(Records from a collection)

::::::::

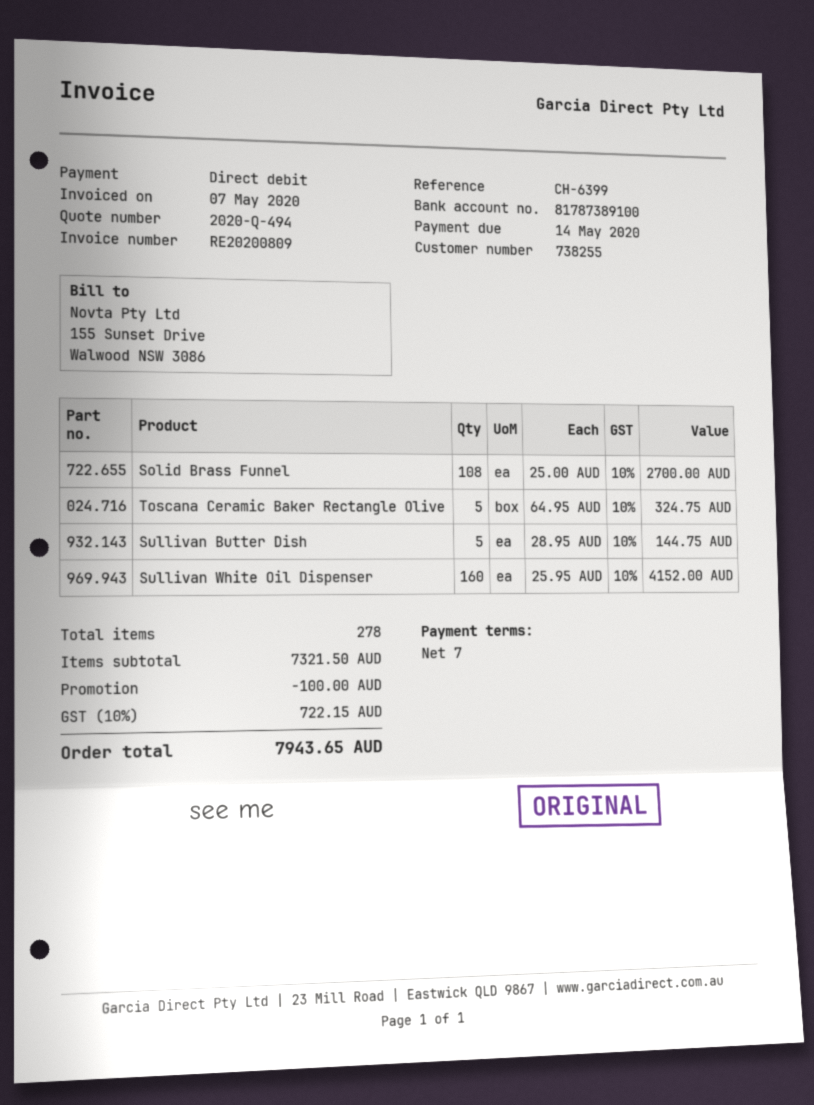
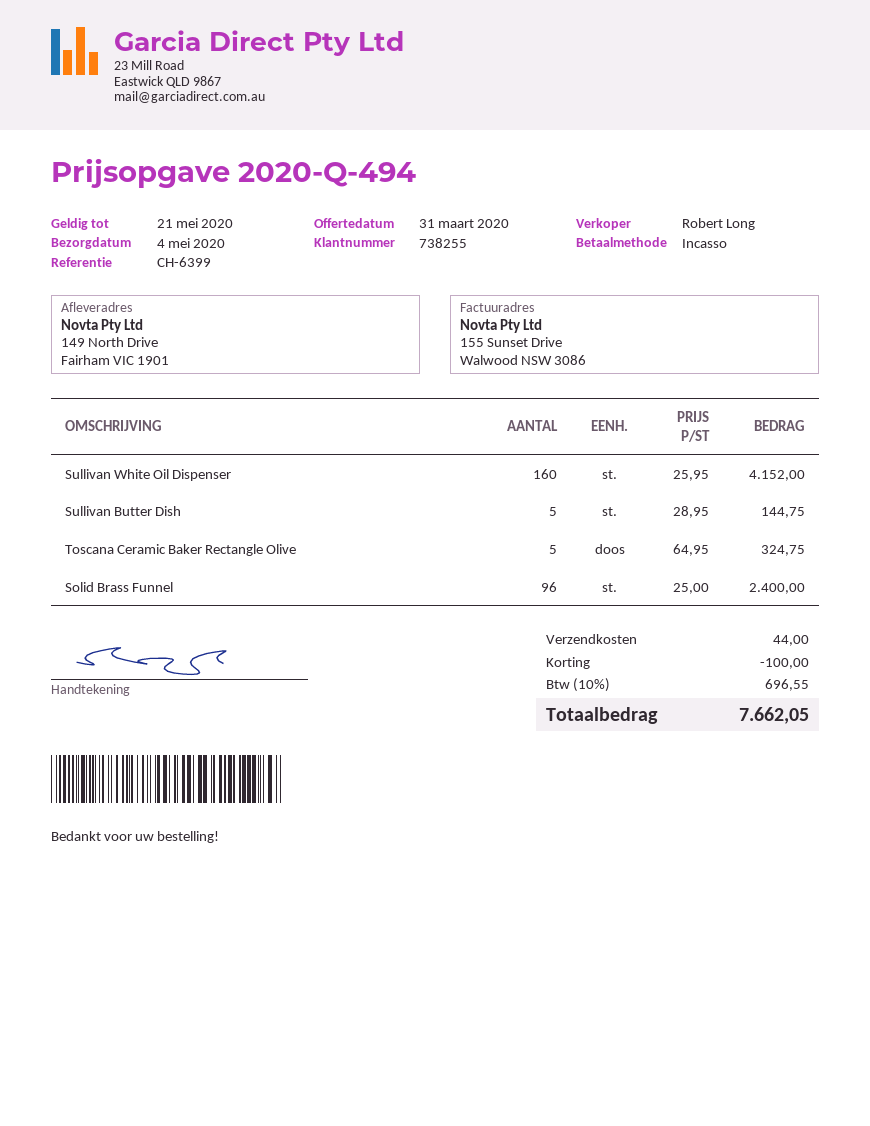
Solid Brass Funnel: 108 x 25.00 = 2700.00 -> 96 x 25.00 = 2400.00
shipping: none -> 44.00
tax: 10% = 722.15 -> 10% = 696.55
total: 7943.65 -> 7662.05

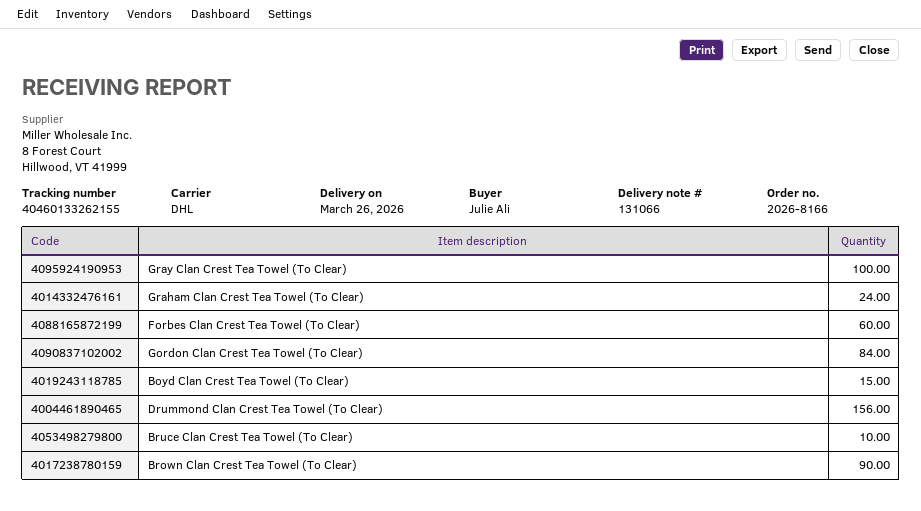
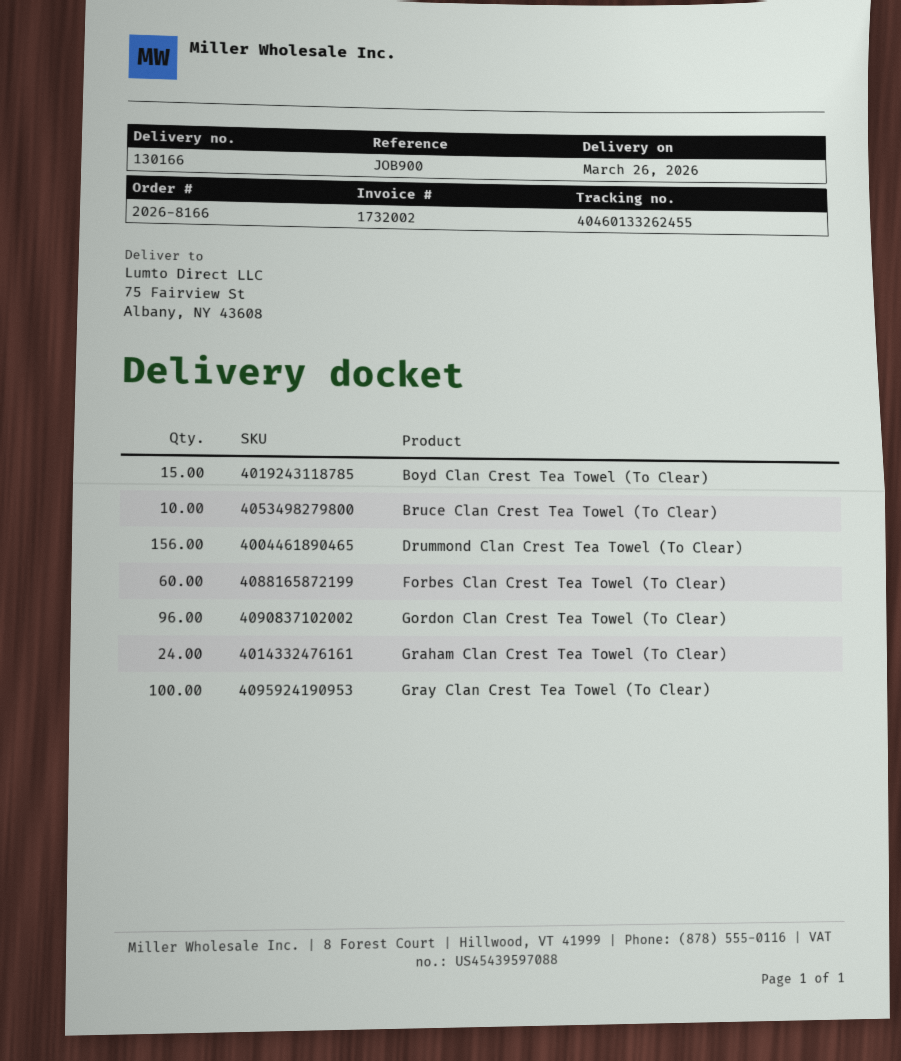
delivery note number: 131066 -> 130166
tracking number: 40460133262155 -> 40460133262455
Gordon Clan Crest Tea Towel (To Clear): 84 -> 96
Brown Clan Crest Tea Towel (To Clear): 90 -> none

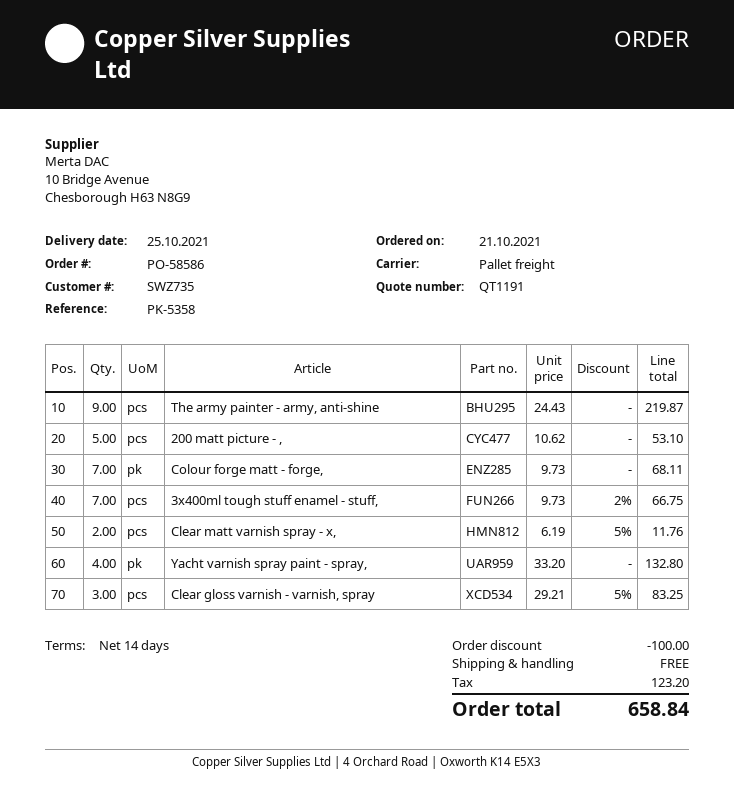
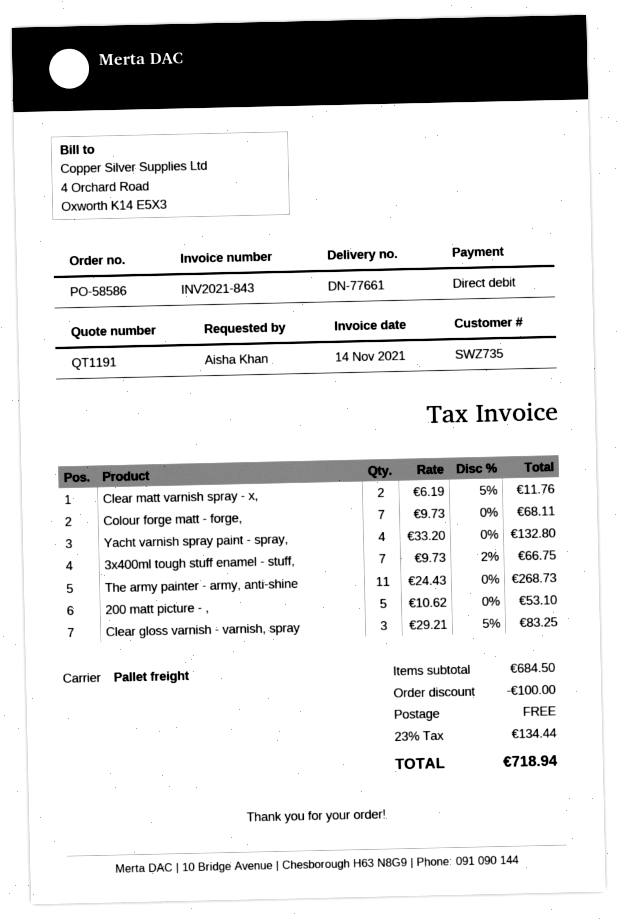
The army painter - army, anti-shine: 9 x 24.43 = 219.87 -> 11 x 24.43 = 268.73
tax: 123.20 -> 134.44
total: 658.84 -> 718.94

::::::::

Copy out each line of the data exactly as it reads; skip the pictures.

EXERCISE OUTPUT
Solid Brass Funnel: 108 x 25.00 = 2700.00 -> 96 x 25.00 = 2400.00
shipping: none -> 44.00
tax: 10% = 722.15 -> 10% = 696.55
total: 7943.65 -> 7662.05

delivery note number: 131066 -> 130166
tracking number: 40460133262155 -> 40460133262455
Gordon Clan Crest Tea Towel (To Clear): 84 -> 96
Brown Clan Crest Tea Towel (To Clear): 90 -> none

The army painter - army, anti-shine: 9 x 24.43 = 219.87 -> 11 x 24.43 = 268.73
tax: 123.20 -> 134.44
total: 658.84 -> 718.94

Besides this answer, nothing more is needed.